Everyone sobered as they looked at her, realizing that despite all the good they had done, Anna still wasn’t going home. Not yet.
The front door burst open and none other than Circe herself stepped through, wand drawn and at the ready. When she saw the assembled group of shifters and witches sitting around the table smiling and acting relaxed, she paused.
Anna held her breath. She was in a lot of trouble now.
“What is going on here?” Circe demanded as other Masters filed into the outpost main room, looking around for trouble that no longer existed.
“Circe, there she is. Sitting with him. Take them both!” Initiate Bowen appeared in the doorway, stabbing a finger at Damien and Anna.
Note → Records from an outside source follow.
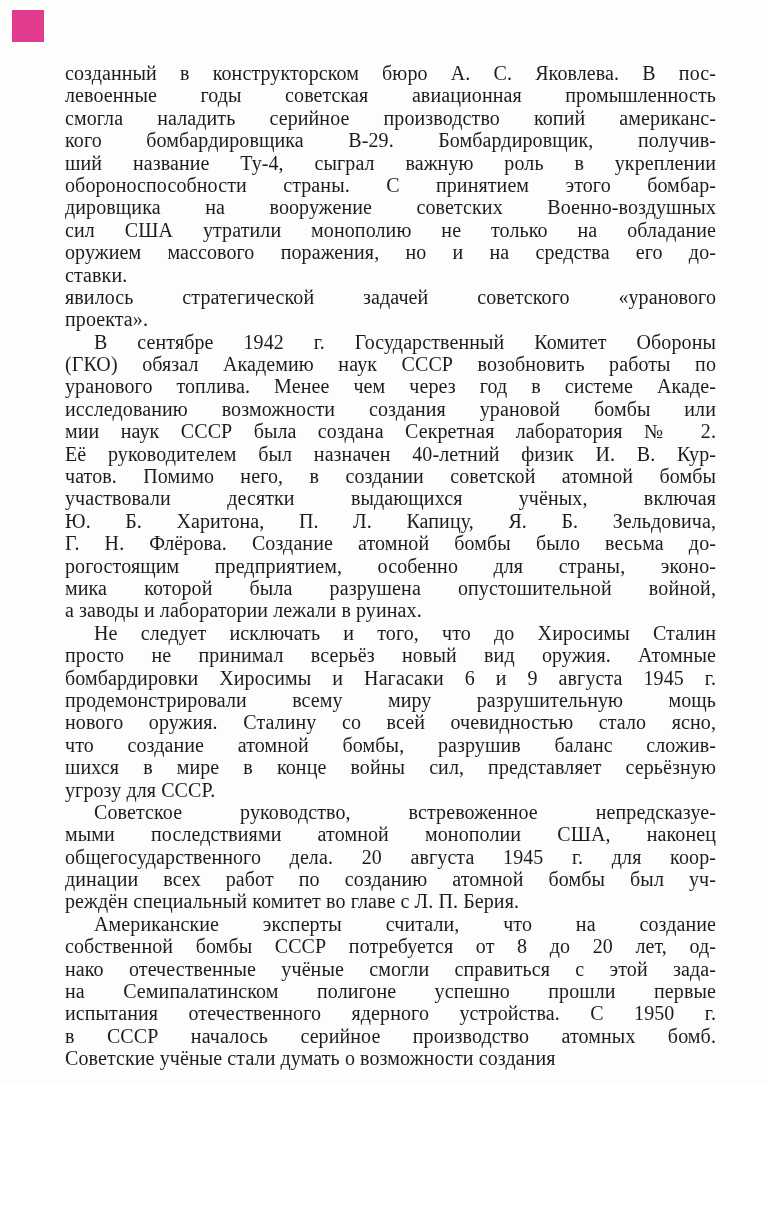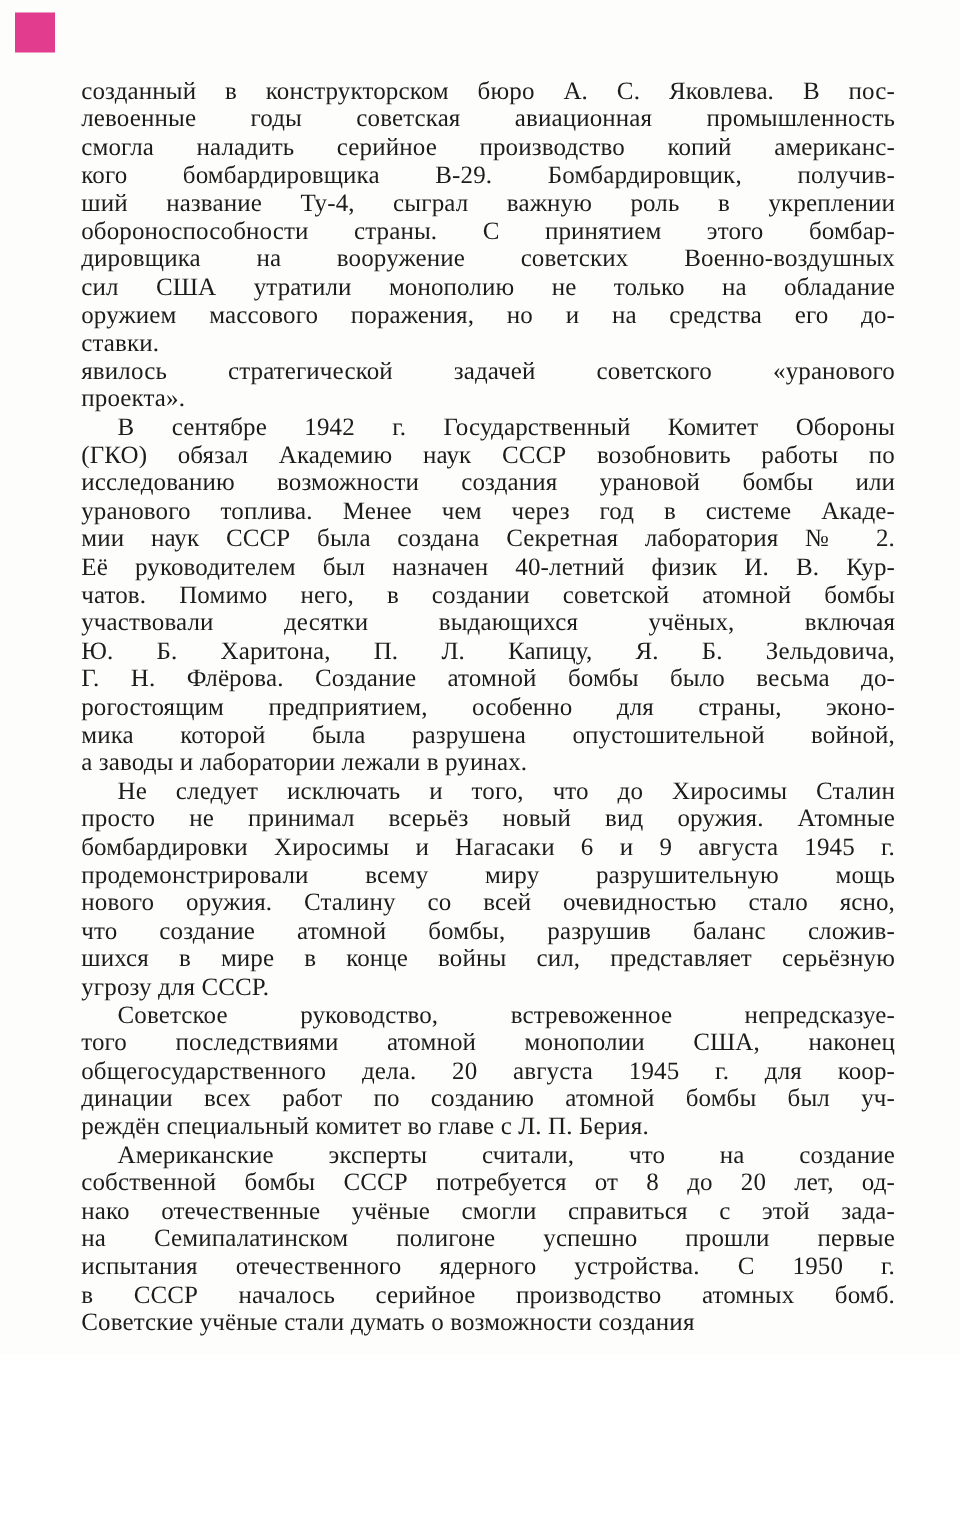--- a/index.html
+++ b/index.html
@@ -97,8 +97,8 @@
       <div class="line last">проекта».</div>
       <div class="line indent">В сентябре 1942 г. Государственный Комитет Обороны</div>
       <div class="line">(ГКО) обязал Академию наук СССР возобновить работы по</div>
+      <div class="line">уранового топлива. Менее чем через год в системе Акаде-</div>
       <div class="line">исследованию возможности создания урановой бомбы или</div>
-      <div class="line">уранового топлива. Менее чем через год в системе Акаде-</div>
       <div class="line">мии наук СССР была создана Секретная лаборатория № 2.</div>
       <div class="line">Её руководителем был назначен 40-летний физик И. В. Кур-</div>
       <div class="line">чатов. Помимо него, в создании советской атомной бомбы</div>

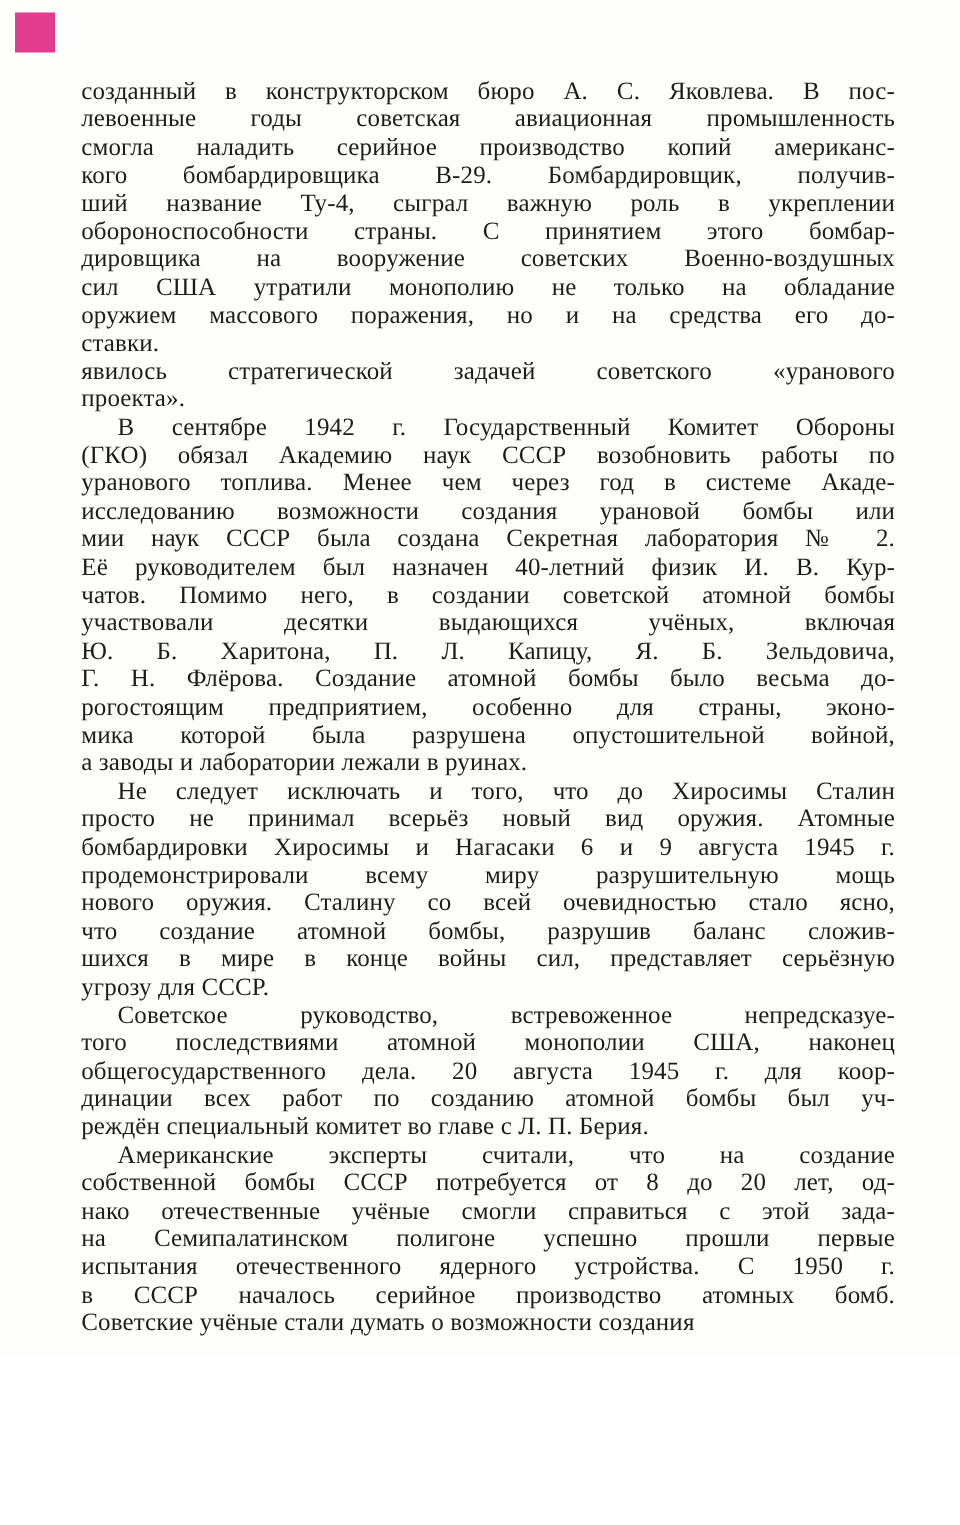--- a/index.html
+++ b/index.html
@@ -117,7 +117,7 @@
       <div class="line">шихся в мире в конце войны сил, представляет серьёзную</div>
       <div class="line last">угрозу для СССР.</div>
       <div class="line indent">Советское руководство, встревоженное непредсказуе-</div>
-      <div class="line">того последствиями атомной монополии США, наконец</div>
+      <div class="line">мыми последствиями атомной монополии США, наконец</div>
       <div class="line">общегосударственного дела. 20 августа 1945 г. для коор-</div>
       <div class="line">динации всех работ по созданию атомной бомбы был уч-</div>
       <div class="line last">реждён специальный комитет во главе с Л. П. Берия.</div>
Anna tensed as Circe focused on her. Then her eyes went over to Genna.
“What happened to you?” she asked, gesturing for another Master to go and see to the Initiate and heal the wound properly while she waited for an answer. “Did they harm you?”
Genna shook her head. “No not at all. They saved me,” she said, nodding her head at Damien and the other shifters. “The Infected caused this. One of the frost dragon’s ice spikes made it through our defenses and pierced my leg. Without them, I’d be dead.”
“We all would be,” Jane said, standing up. “Damien and Anna saved us all.”
Anna watched Circe take in that information, processing it as Jane filled her and the other Masters in on the events of earlier that day. Throughout the story, Initiate Bowen continued to get more irate.
“They are right there! The shifter assaulted me. He sent me back to Winterspell in some sort of cocoon that he created! Imprison him!”